A utility to compare tables, espacially useful to perform validations for migration projects.

Testing

CI Test Deployment Coverage status

Package

PyPI Latest Release PyPI Downloads

Meta

License Apache-2.0 Codestyle Black

Connection Profiles

Connection profiles is a yaml file that will store credentials and other details to connect to the databases/data sources.

It must be setup in profiles.yml file and it must be placed under $HOME/.tulona dierctory. Create a directory named .tulona under your home directory and place profiles.yml under it.

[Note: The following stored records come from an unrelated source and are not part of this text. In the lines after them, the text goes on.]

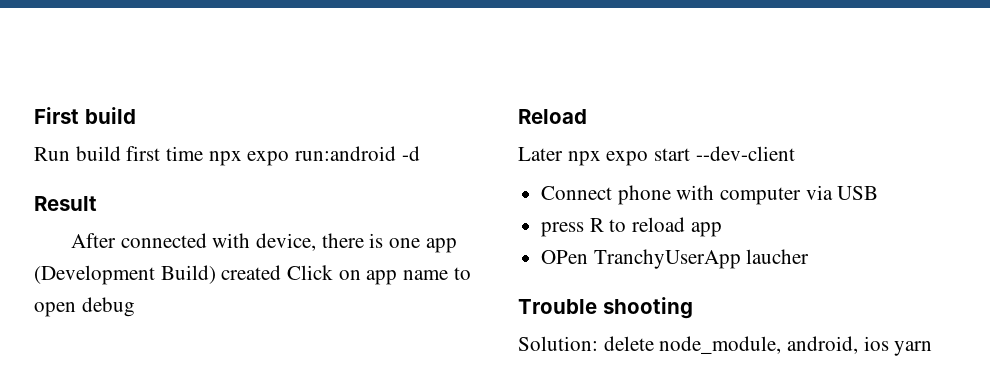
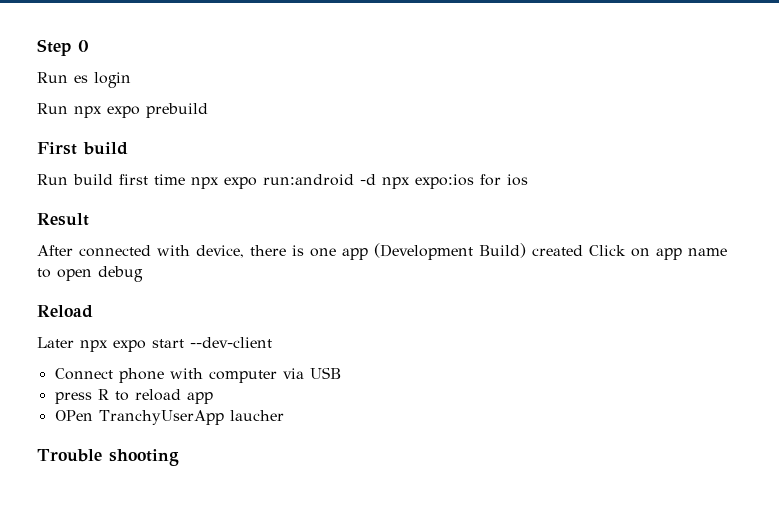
+ Step 0
+ Run es login
+ Run npx expo prebuild
- Run build first time npx expo run:android -d
+ Run build first time npx expo run:android -d npx expo:ios for ios
- Solution: delete node_module, android, ios yarn

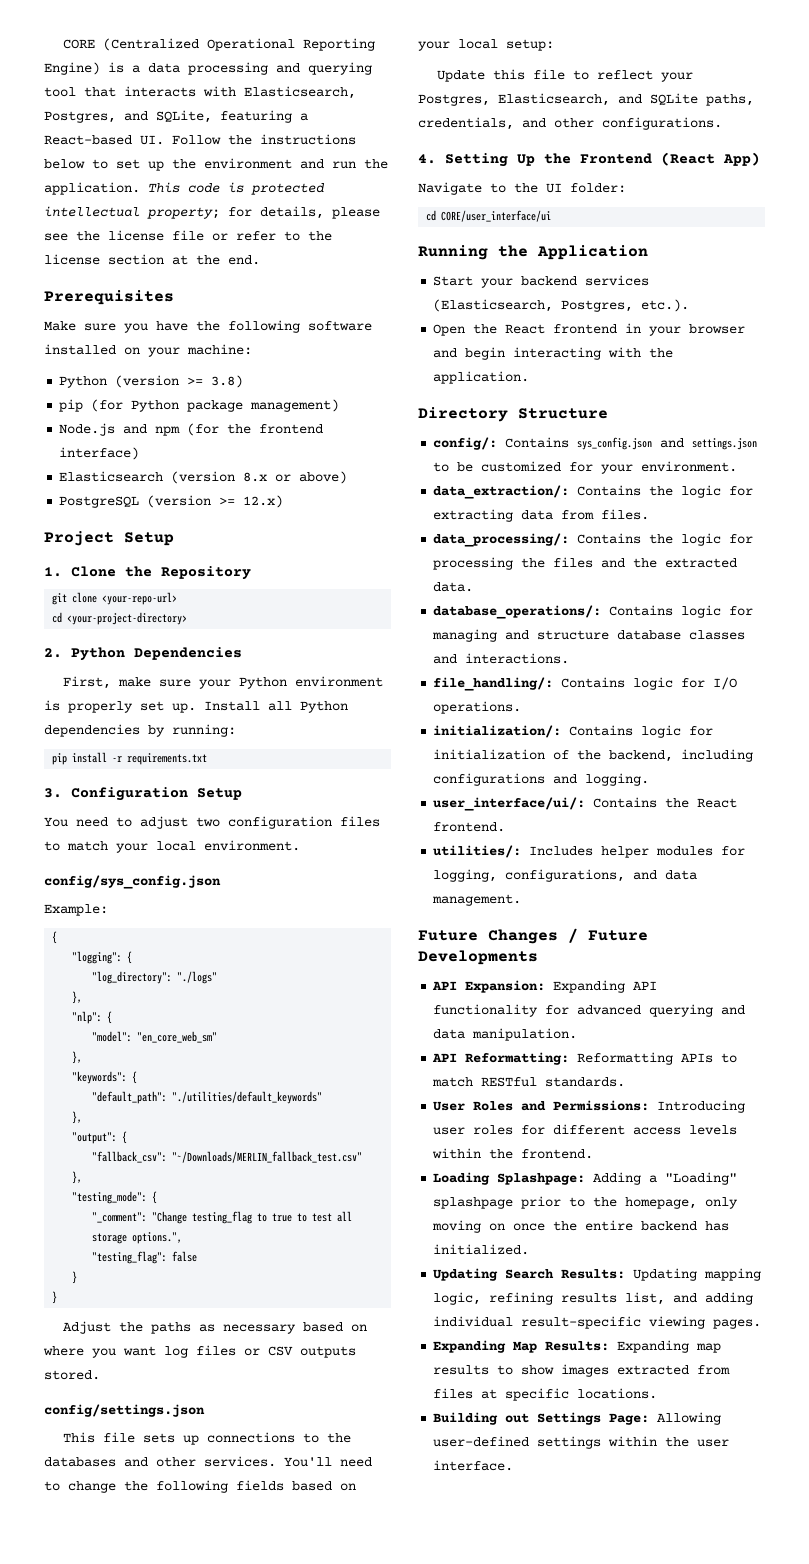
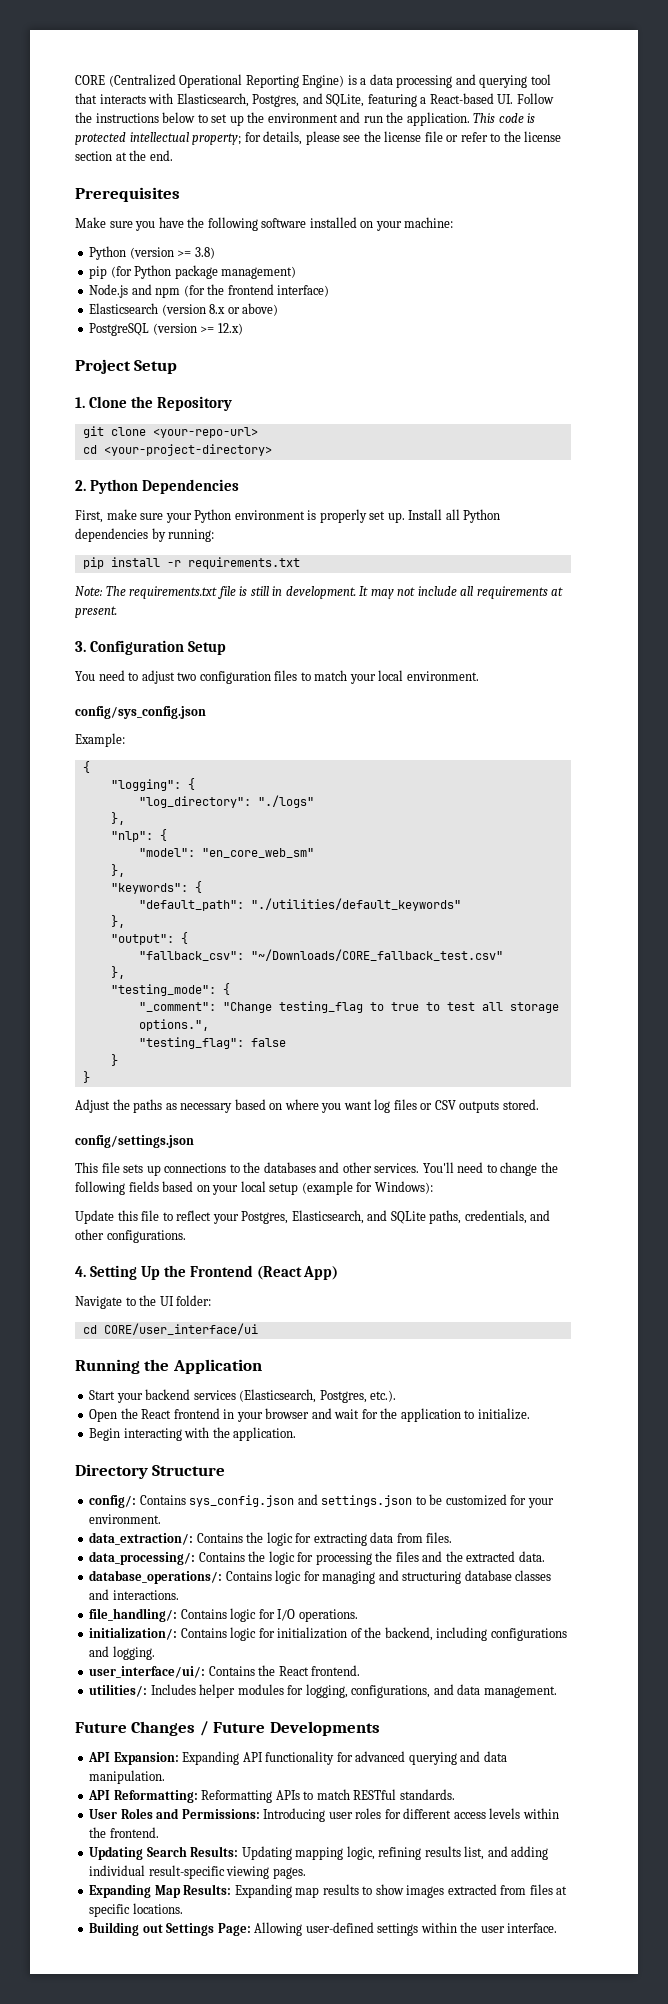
+ Note: The requirements.txt file is still in development. It may not include all requirements at present.
- "fallback_csv": "~/Downloads/MERLIN_fallback_test.csv"
+ "fallback_csv": "~/Downloads/CORE_fallback_test.csv"
- You'll need to change the following fields based on your local setup:
+ You'll need to change the following fields based on your local setup (example for Windows):
- Open the React frontend in your browser and begin interacting with the application.
+ Open the React frontend in your browser and wait for the application to initialize.
+ Begin interacting with the application.
- database_operations/: Contains logic for managing and structure database classes and interactions.
+ database_operations/: Contains logic for managing and structuring database classes and interactions.
- Loading Splashpage: Adding a "Loading" splashpage prior to the homepage, only moving on once the entire backend has initialized.

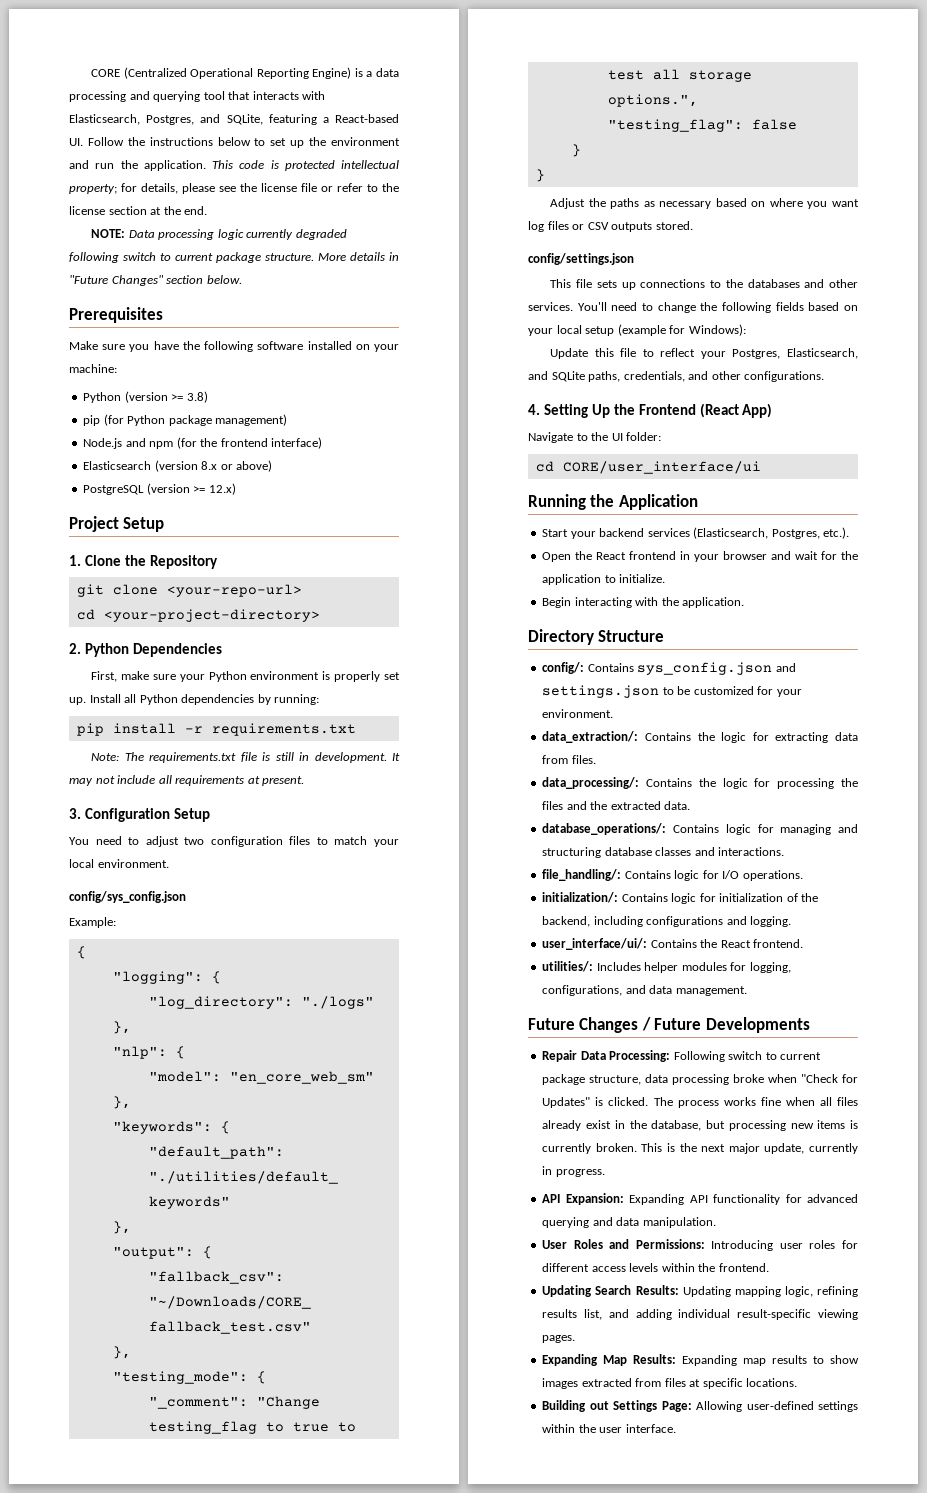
+ NOTE: Data processing logic currently degraded following switch to current package structure. More details in "Future Changes" section below.
+ Repair Data Processing: Following switch to current package structure, data processing broke when "Check for Updates" is clicked. The process works fine when all files already exist in the database, but processing new items is currently broken. This is the next major update, currently in progress.
- API Reformatting: Reformatting APIs to match RESTful standards.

This is what a sample profiles.yml looks like:

integration_project: # project_name
  profiles:
    pgdb:
      type: postgres
      host: localhost
      port: 5432
      database: postgres
      username: postgres
      password: postgres
    mydb:
      type: mysql
      host: localhost
      port: 3306
      database: db
      username: user
      password: password
    snowflake:
      type: snowflake
      account: snowflake_account
      warehouse: dev_x_small
      role: dev_role
      database: dev_stage
      schema: user_schema
      user: dev_user
      private_key: 'rsa_key.p8'
      private_key_passphrase: 444444
    mssql:
      type: mssql
      connection_string: 'DRIVER={ODBC Driver 18 for SQL Server};SERVER=dagger;DATABASE=test;UID=user;PWD=password'

Project Config File

Project config file stores the properties of the tables that need to be compared. It must be created in tulona-project.yml file and this file can be placed anywhere and that directory will be considered project root directory. Which means that the output` folder will be created under that directory where all results will be stored. It’s always a good idea to create an empty directory and store tulona-project.yml under it.

This is how a tulona-project.yml file looks like:

version: '2.0'
name: integration_project
config-version: 1

outdir: output # the folder comparison result is written into

datasources:
  employee_postgres:
    connection_profile: pgdb
    database: postgres
    schema: public
    table: employee
    primary_key: employee_id
    exclude_columns:  # optional
      - name
    compare_column: Employee_ID  # conditional optional
  employee_mysql:
    connection_profile: mydb
    database: db
    schema: db
    table: employee
    primary_key: employee_id
    exclude_columns:  # optional
      - phone_number
    compare_column: Employee_ID  # conditional optional

Features

Executing tulona or tulona -h or tulona –help returns available commands. All commands take one mandatory parameter, –datasources, a comma separated list of names of datasources from project config file (tulona-project.yml).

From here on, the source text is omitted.